Task prompt
From the listing below, copy each line that holds "relative".

Segment Start: Material for the task

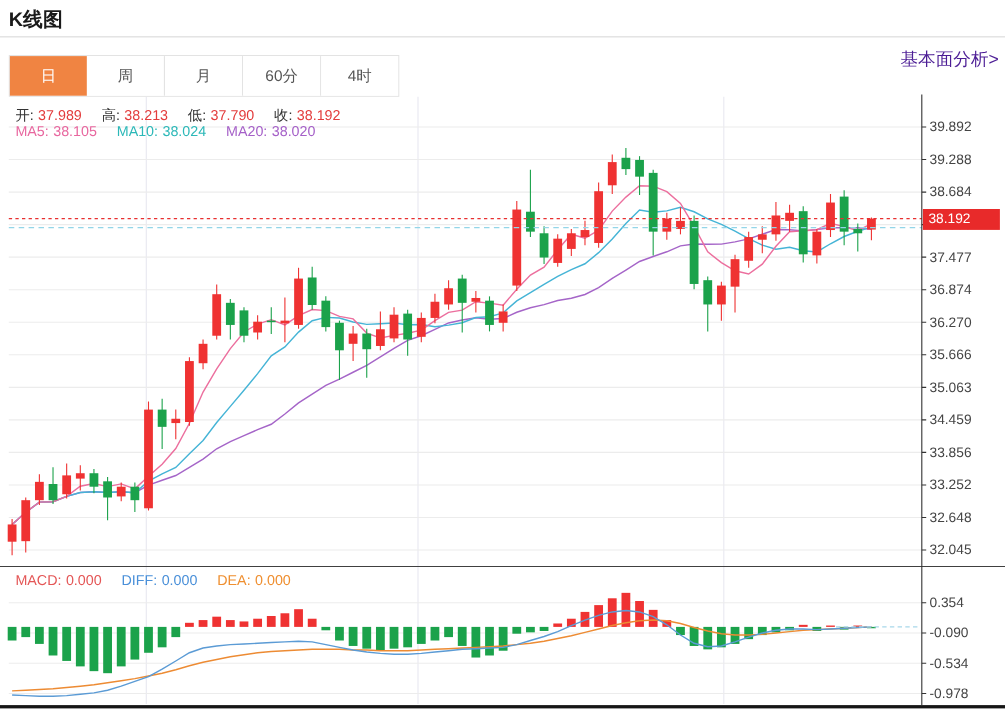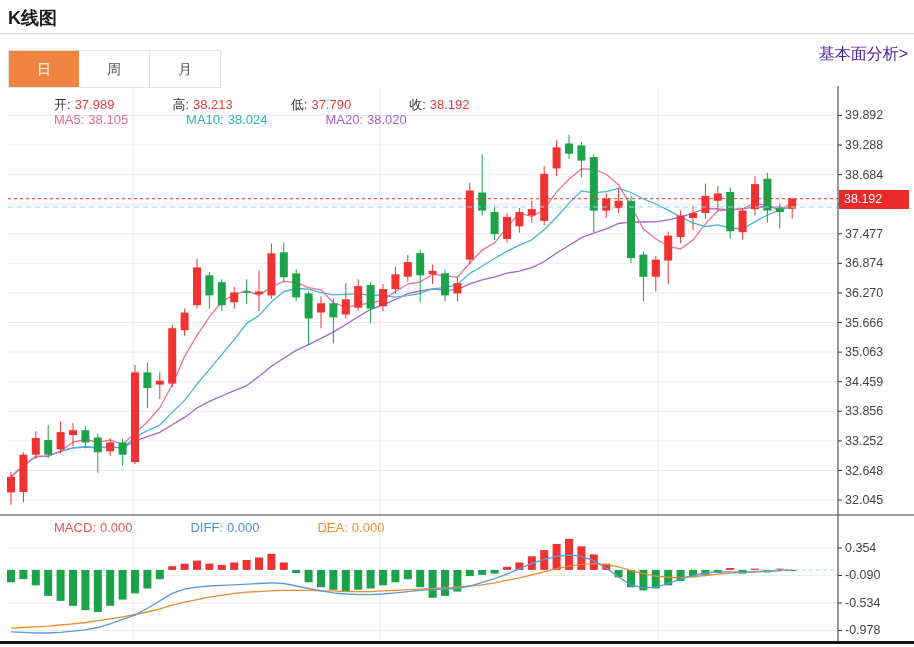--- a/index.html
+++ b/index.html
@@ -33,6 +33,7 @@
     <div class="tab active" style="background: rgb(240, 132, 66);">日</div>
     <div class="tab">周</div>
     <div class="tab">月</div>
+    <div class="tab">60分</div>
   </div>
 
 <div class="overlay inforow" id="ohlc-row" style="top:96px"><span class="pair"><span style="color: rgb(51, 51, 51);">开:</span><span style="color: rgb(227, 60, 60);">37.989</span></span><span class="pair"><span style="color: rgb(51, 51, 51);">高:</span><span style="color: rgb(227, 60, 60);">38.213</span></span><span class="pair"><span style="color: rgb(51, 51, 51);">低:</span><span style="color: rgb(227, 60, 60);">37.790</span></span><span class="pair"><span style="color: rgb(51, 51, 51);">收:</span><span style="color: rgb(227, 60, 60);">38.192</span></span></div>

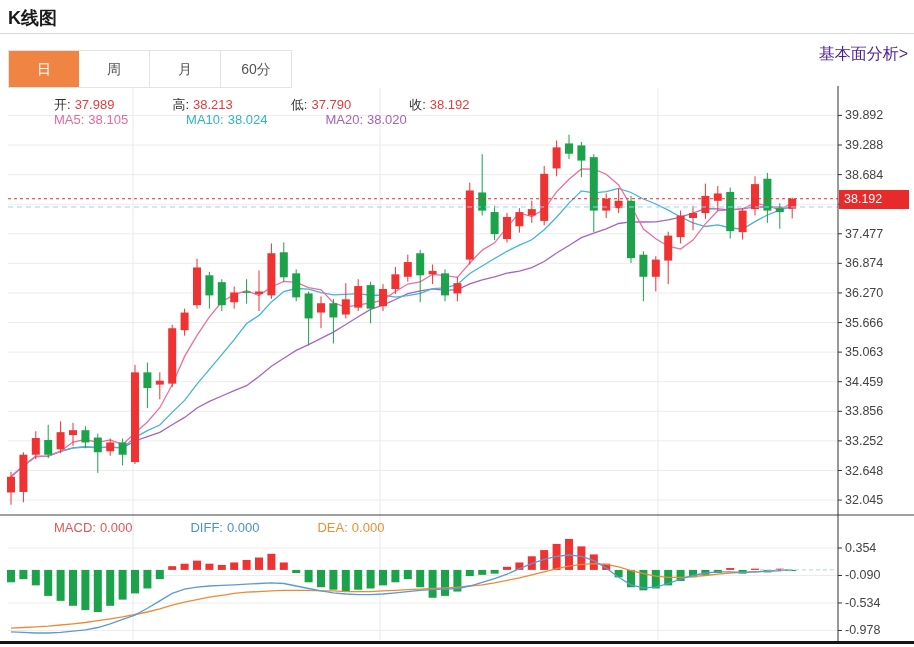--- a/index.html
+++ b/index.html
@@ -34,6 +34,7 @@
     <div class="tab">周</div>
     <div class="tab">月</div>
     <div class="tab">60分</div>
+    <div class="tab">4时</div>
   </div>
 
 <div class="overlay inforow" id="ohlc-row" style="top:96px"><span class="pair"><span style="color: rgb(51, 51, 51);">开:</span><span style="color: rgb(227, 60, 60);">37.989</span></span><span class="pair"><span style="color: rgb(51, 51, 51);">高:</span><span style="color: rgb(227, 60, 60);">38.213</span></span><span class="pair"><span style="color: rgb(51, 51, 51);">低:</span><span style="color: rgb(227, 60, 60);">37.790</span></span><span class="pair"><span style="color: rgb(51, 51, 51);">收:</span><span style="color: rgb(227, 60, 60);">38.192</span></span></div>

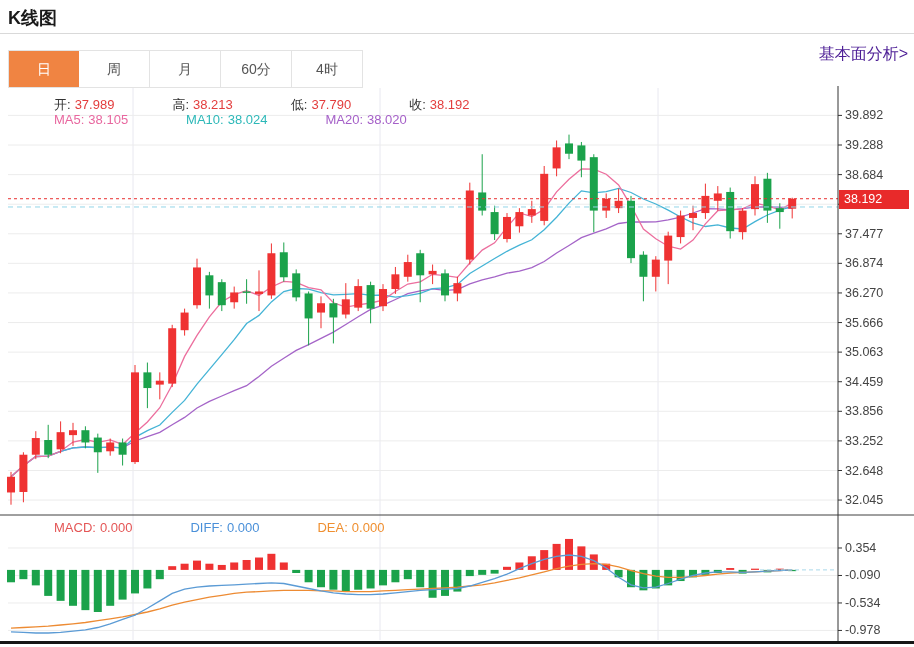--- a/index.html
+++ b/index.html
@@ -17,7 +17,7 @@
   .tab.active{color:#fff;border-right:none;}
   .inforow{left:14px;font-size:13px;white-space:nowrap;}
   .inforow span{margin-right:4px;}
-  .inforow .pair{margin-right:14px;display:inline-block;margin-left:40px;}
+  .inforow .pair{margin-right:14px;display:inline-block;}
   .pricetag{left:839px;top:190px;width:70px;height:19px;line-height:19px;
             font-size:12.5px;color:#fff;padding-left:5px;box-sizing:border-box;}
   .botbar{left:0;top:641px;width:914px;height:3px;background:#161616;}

Segment End: Material for the task
Segment Start: Material for the task

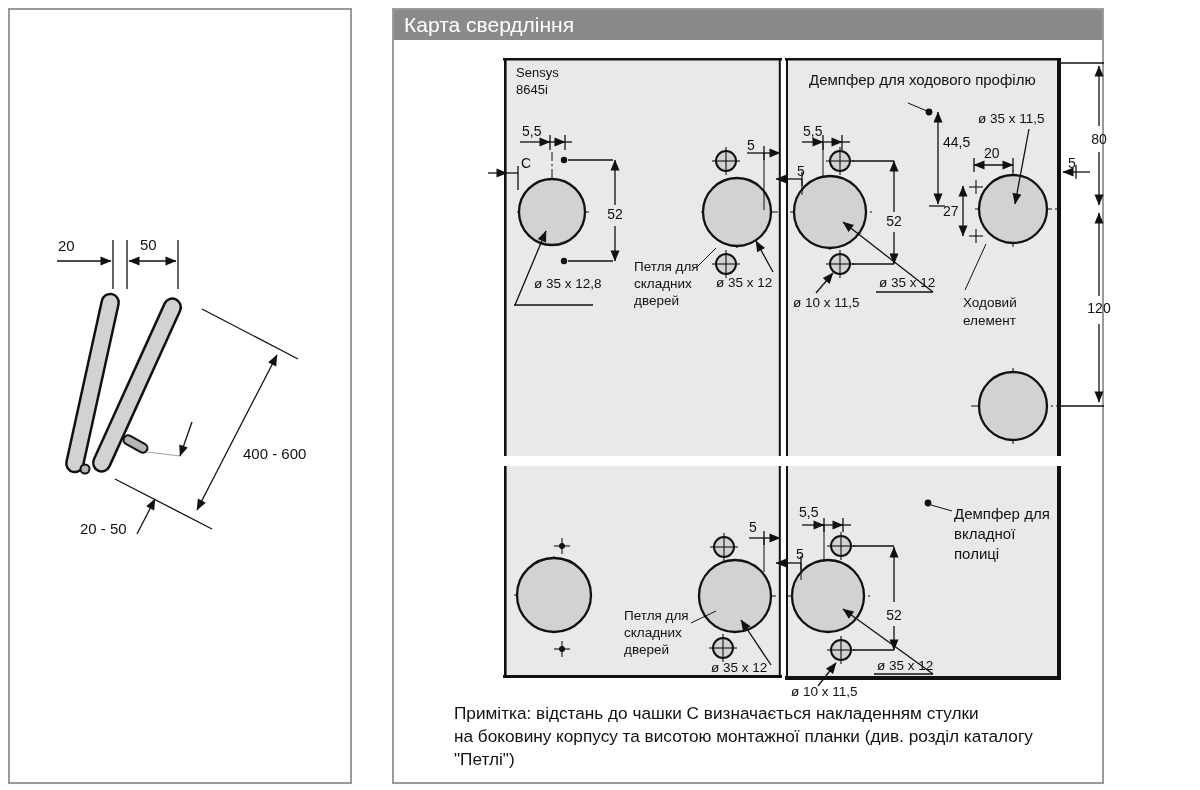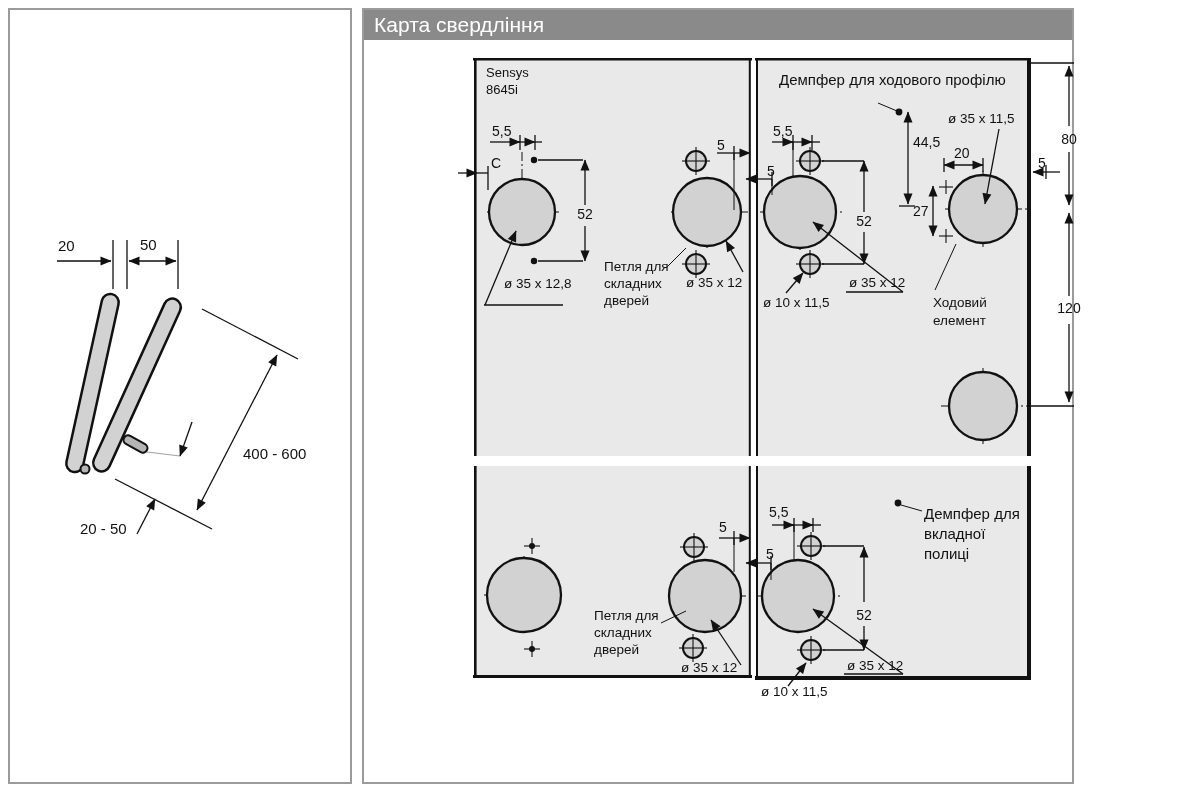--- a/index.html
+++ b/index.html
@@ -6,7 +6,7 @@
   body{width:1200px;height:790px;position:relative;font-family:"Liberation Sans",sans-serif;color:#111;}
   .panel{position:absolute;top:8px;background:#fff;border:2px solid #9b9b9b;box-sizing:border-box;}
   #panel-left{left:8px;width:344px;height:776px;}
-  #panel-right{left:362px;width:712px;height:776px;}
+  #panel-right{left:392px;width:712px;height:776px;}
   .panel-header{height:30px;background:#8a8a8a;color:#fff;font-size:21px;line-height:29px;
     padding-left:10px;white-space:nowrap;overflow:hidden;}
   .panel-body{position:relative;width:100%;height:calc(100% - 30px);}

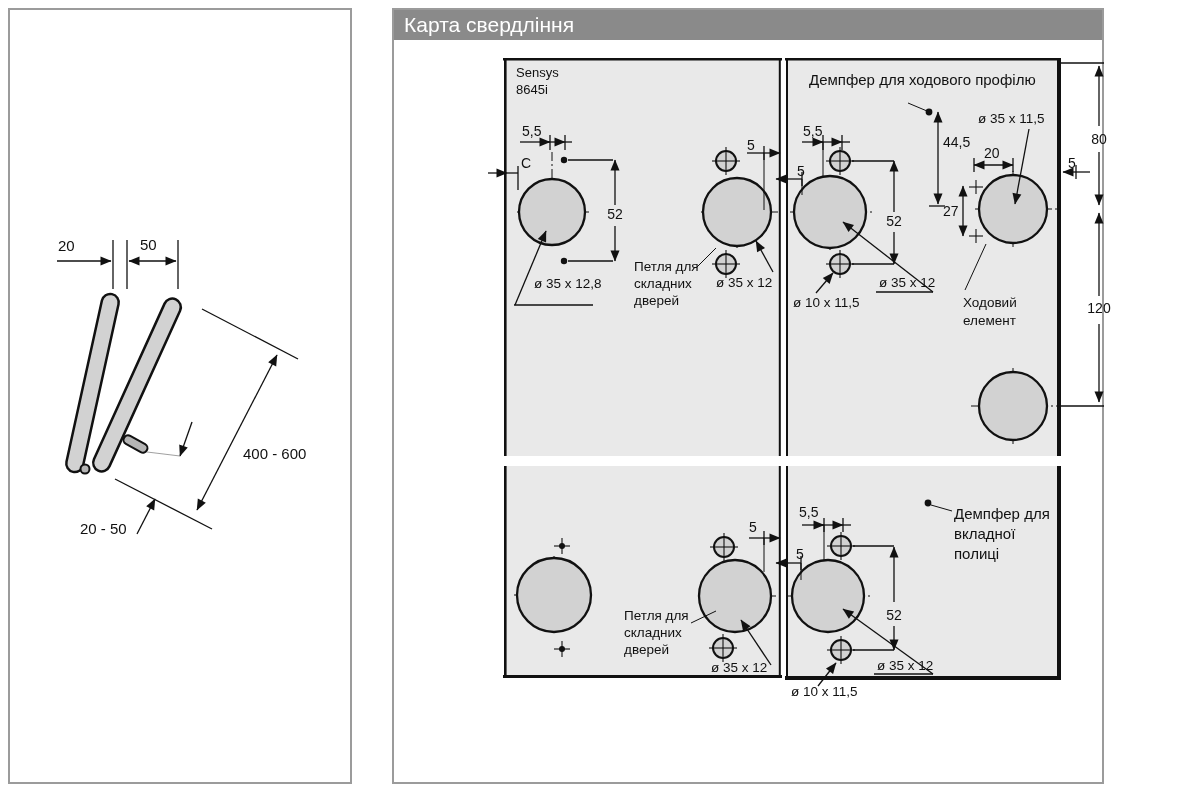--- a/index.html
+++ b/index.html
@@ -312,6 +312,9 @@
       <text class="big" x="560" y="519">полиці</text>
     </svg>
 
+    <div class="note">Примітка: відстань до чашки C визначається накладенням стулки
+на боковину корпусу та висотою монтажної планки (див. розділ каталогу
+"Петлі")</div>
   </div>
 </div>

Segment End: Material for the task

Solution to this problem
   body{width:1200px;height:790px;position:relative;font-family:"Liberation Sans",sans-serif;color:#111;}
   .panel-body{position:relative;width:100%;height:calc(100% - 30px);}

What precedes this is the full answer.